Tomorrow is February 7th. The very first PACS1 awareness day. Feb 7th was chosen as it the day the first child was diagnosed. The first of 20 children. In the World. The parents of children with PACS1 are speaking up and out as loud as we can so another parent does not have to undertake the same journey. So that a parent, somewhere in this big world. will get their mystery solved sooner rather than later.
Honestly, the journey is freaking difficult.
Worth it, because hey BRIDGET. But difficult. The not knowing was while not killing me, was consuming me. I had to know, I refused to believe the unknown genetic mutation. Through a lovely reader I was given direction and for the first time left the comfort of our local hospital and began anew.
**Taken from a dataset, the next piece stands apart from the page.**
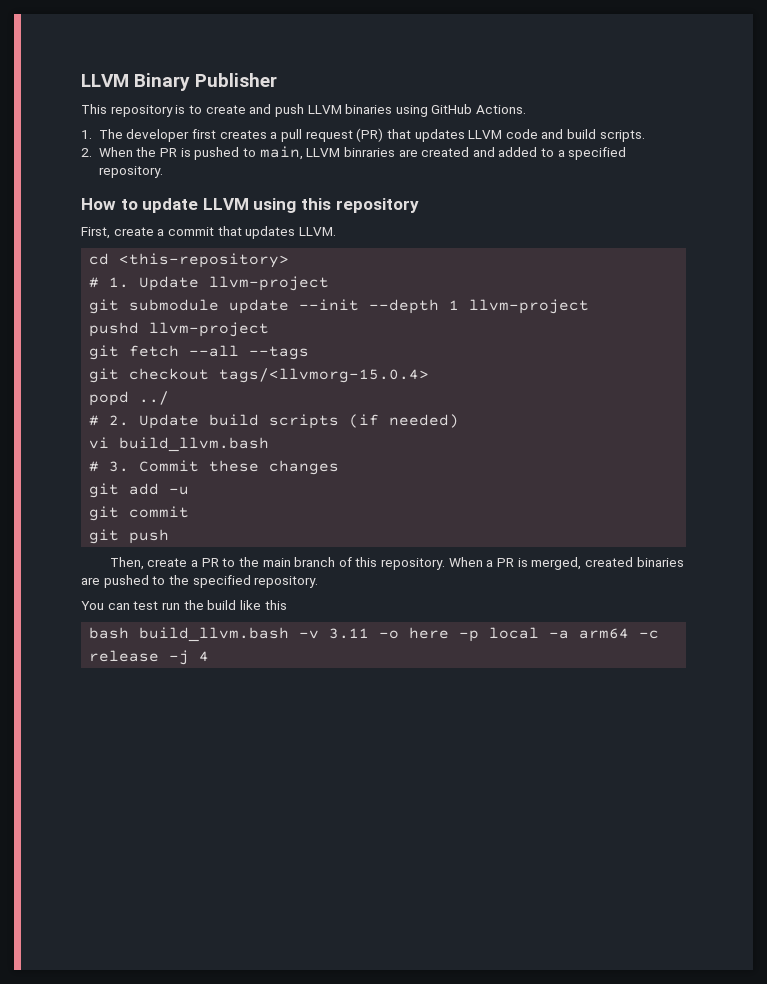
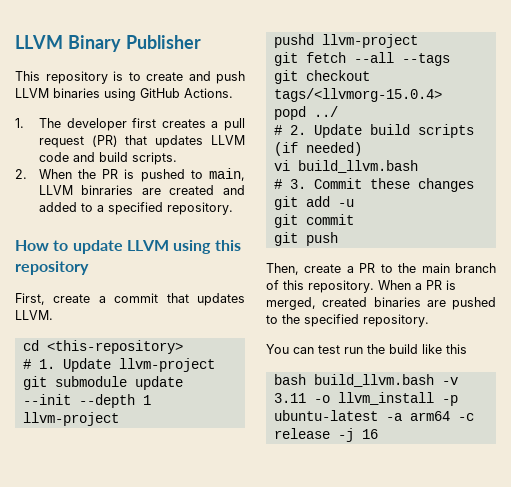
[409,627,540,642] here -p local -> [337,392,458,406] [273,410,378,421] llvm_install -p ubuntu-latest
[199,651,210,662] 4 -> [361,429,378,439] 16

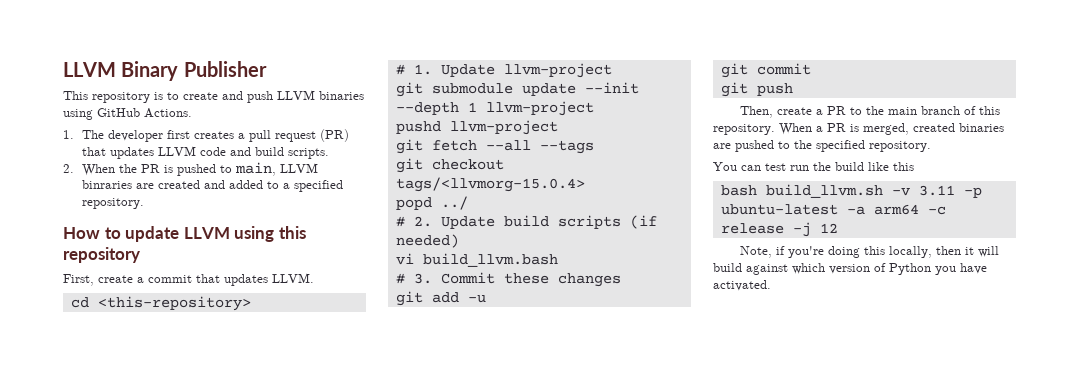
[313,374,434,387] build_llvm.bash -> [765,184,883,198] build_llvm.sh
[313,392,434,405] -o llvm_install -> (955, 190) none
[361,429,378,439] 16 -> [819,223,838,233] [739,246,999,258] [713,263,987,275] [713,280,771,291] 12 // Note, if you're doing this locally, then it will build against which version of Python you have activated.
When we were first told that Bridget had PACS1 the doctor was honest: she had no idea what it meant. She also gave us some interesting information. She felt the reason why Bridget hadn’t been tested for PACS1 is that unless a doctor orders Exome or Gnome sequencing or they are aware of PACS1 they would not know to test for it.
This is where awareness comes in. A parent who has a child with similar symptoms might bring PACS1 to their geneticist’s attention. A doctor may be at a meeting and think, this sounds just like a child I am treating with an unknown genetic syndrome. Or they might see a photo and think hey this child looks so similar to patient X they could be siblings.
The picture above is Bridget and a little boy named Cooper. When Cooper’s mom first put the photos together we knew that we had the right diagnosis. The lips, the eyes, the ears, in just about everything. When I started reading the medical histories of children with PACS1 I could have taken Bridget’s name and superimposed it on almost every point.
It is amazing to me the commonalities of the children. This is why it is so important to make other families and physicians aware of the existence of the PACS1 gene mutation.
I am hoping every reader of this post today will share it. I am asking that you join the Facebook event (totally virtual, will not cost you a penny) and encourage your friends to do the same. Lastly, I hope that you remember our journey and on the off chance you meet someone or read a post where a parent is trying to find the answer for her child you remember PACS1. It might not be the answer, but it might put them on a journey and give them hope.
Bridget may be one of 20 today, but tomorrow? Let’s hope for that family she is one of thousands.